C’è però una cosa che unisce davvero i due belligeranti virtuali, una cosa che hanno in comune oltre la capacità di far arrabbiare la gente ed un discutibile taglio di capelli: la presunzione di essere al di sopra di tutti, in special modo della comunità internazionale. Le sanzioni decise dalle Nazioni Unite nei confronti della Corea del Nord hanno ormai raggiunto l’inverosimile, ma nonostante le difficoltà economiche di un Paese che sarebbe già sprofondato da anni nella catastrofe senza il supporto cinese, Kim Jong-un, trovando milioni di sostenitori a Pyongyang e dintorni, tira dritto per la sua strada continuando la sua sfida nei confronti di Washington scandita da missili sempre più all’avanguardia che ormai da oltre un anno sfrecciano periodicamente sopra il Mare del Giappone. Lui è l’eroe di un popolo sempre più in difficoltà che però tiene duro, perché “dallo sviluppo delle armi atomiche dipende la sopravvivenza stessa del Paese”.

Quanto a Donald Trump, la sua incredibile mancanza di acume verso annose questioni internazionali come quelle di Iran e Palestina è assolutamente inaccettabile; al di là di un’evidente poco adeguatezza al ruolo che gli elettori gli hanno consegnato, ciò che colpisce è l’incredibile disprezzo per ciò che viene sancito e certificato dalla comunità internazionale: prima la scelta di uscire dagli accordi sul clima di Parigi, poi quella ugualmente unilaterale di non riconoscere più il trattato sul nucleare con l’Iran. L’ultima, clamorosa decisione è stata quella di riconoscere Gerusalemme capitale di Israele, largamente bocciata dalle Nazioni Unite. Nonostante gli Stati Uniti continuino a costituire la spina dorsale della comunità internazionale, i dodici mesi del 2017 ci hanno consegnano un’America molto più isolata rispetto a quella di Barack Obama che negli ultimi anni del suo secondo mandato si era prodigato per chiudere alcuni eterni conflitti (la visita a Cuba e l’accordo sul nucleare con l’Iran sono esempio palese di questa strategia). Con il suo confuso “America First”, Trump non solo ha riaperto le vecchie ferite che erano sul punto di chiudersi, ma ha inoltre creato attrito con gli storici partner europei. Quanto alla Corea del Nord, Obama l’aveva volontariamente ignorata senza dar luogo ad un muro contro muro che avrebbe rafforzato in qualche modo il prestigio di Kim Jong-un che nel giro di soli dodici mesi, invece, è passato dallo status di “pittoresco personaggio” a quello di pericolo mondiale.

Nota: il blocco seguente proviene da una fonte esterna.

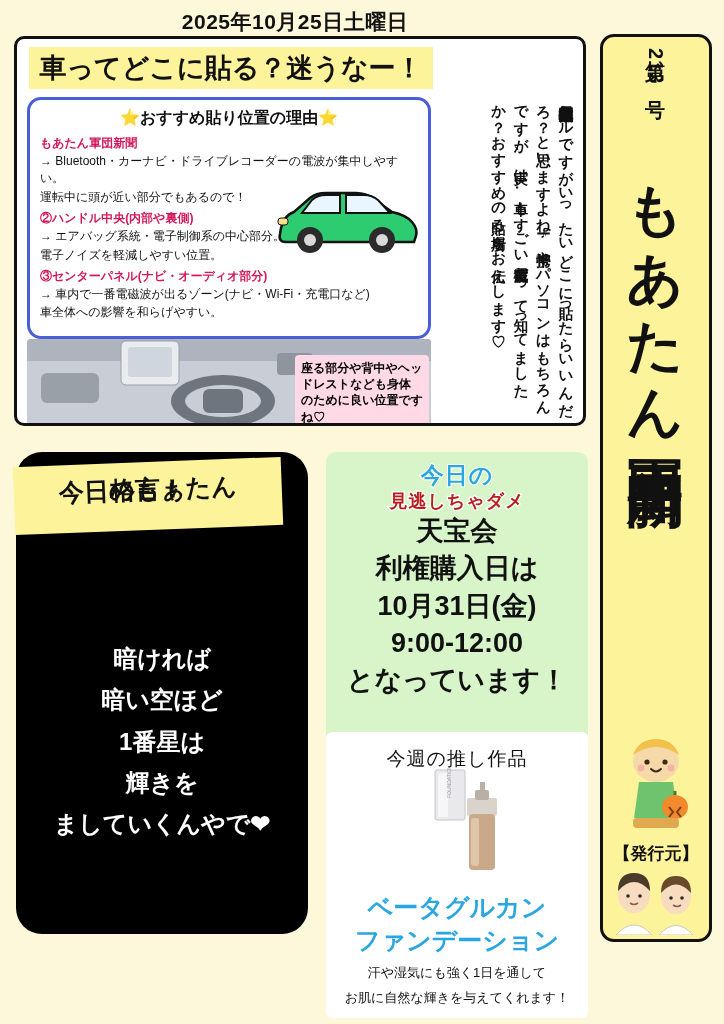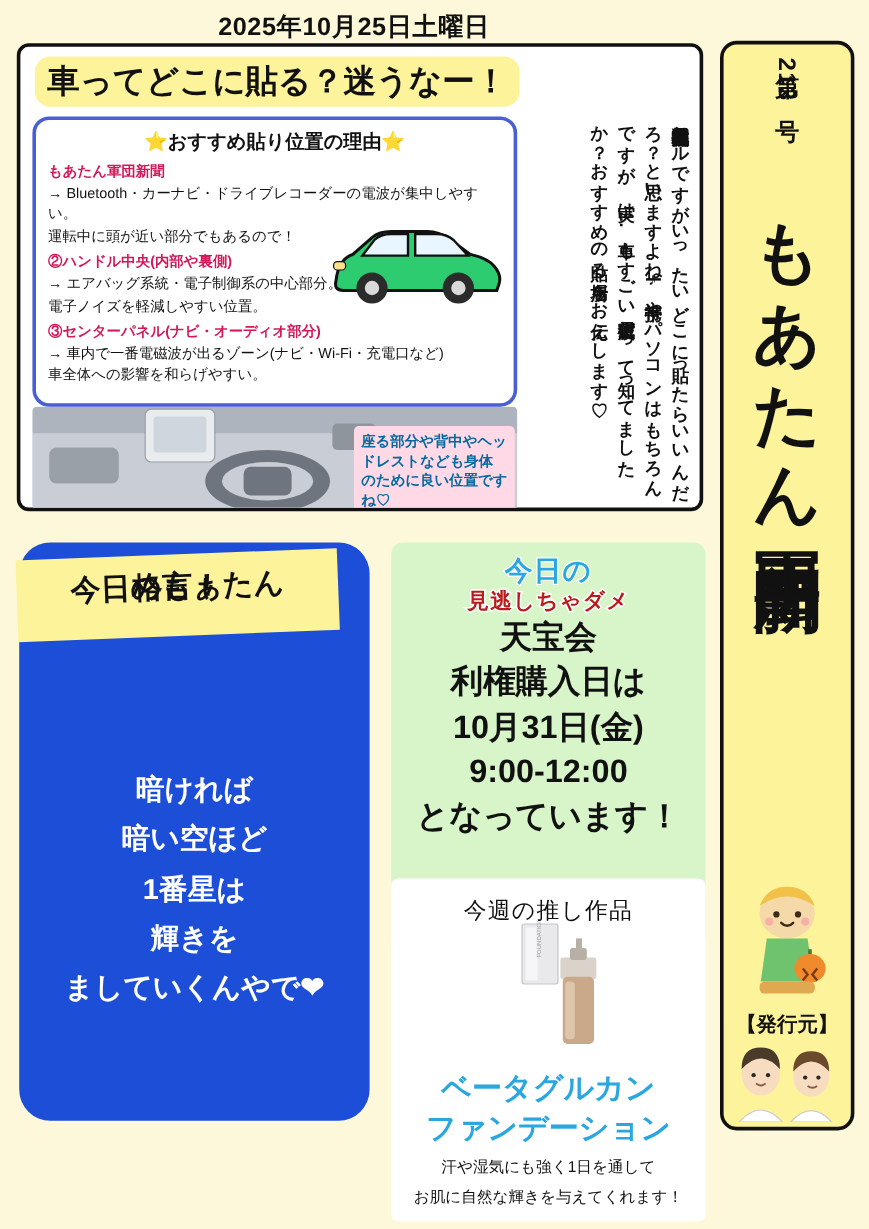--- a/index.html
+++ b/index.html
@@ -99,21 +99,20 @@
     width: 404px;
     height: 42px;
     background: #fdf39a;
     display: flex;
     align-items: center;
     justify-content: center;
     font-size: 27px;
     font-weight: bold;
     color: #111;
     letter-spacing: 0px;
-    border-radius: 13px;
   }
   .reason-box {
     position: absolute;
     left: 10px; top: 58px;
     width: 404px; height: 242px;
     background: #fff;
     border: 3px solid #4a5fd6;
     border-radius: 14px;
     padding: 8px 10px 0 10px;
   }
@@ -154,21 +153,21 @@
   .pink-note {
     position: absolute;
     left: 278px; top: 316px;
     width: 134px; height: 84px;
     background: #ffd9e6;
     border-radius: 4px;
     padding: 5px 6px;
     font-size: 12px;
     font-weight: bold;
     line-height: 1.35;
-    color: #0369a1;
+    color: #000000;
   }
   .vtext {
     position: absolute;
     top: 56px;
     width: 160px;
     height: 320px;
     right: 6px;
     writing-mode: vertical-rl;
     font-size: 14.5px;
     line-height: 1.55;
@@ -192,21 +191,21 @@
     text-align: center;
     font-size: 25px;
     font-weight: bold;
     color: #111;
     line-height: 1.25;
   }
   .quote-panel {
     position: absolute;
     left: 16px; top: 452px;
     width: 292px; height: 482px;
-    background: #1d4ed8;
+    background: #000000;
     border-radius: 26px;
     z-index: 2;
   }
   .quote-text {
     position: absolute;
     left: 0; right: 0; top: 186px;
     text-align: center;
     color: #fff;
     font-size: 24px;
     line-height: 1.72;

Ci attende pertanto un 2018 piuttosto incerto: alcune annose controversie internazionali sono ben lontane dall’essere risolte e, augurandoci che continui la fase di stallo nella penisola coreana, i due galli proseguiranno ad azzuffarsi in un pollaio virtuale. La soluzione diplomatica è piuttosto difficile allo stato attuale, perché nessuno dei due monarchi è disposto a fare concessioni alla controparte. Alla fine Donald Trump e Kim Jong-un sono due facce della stessa medaglia.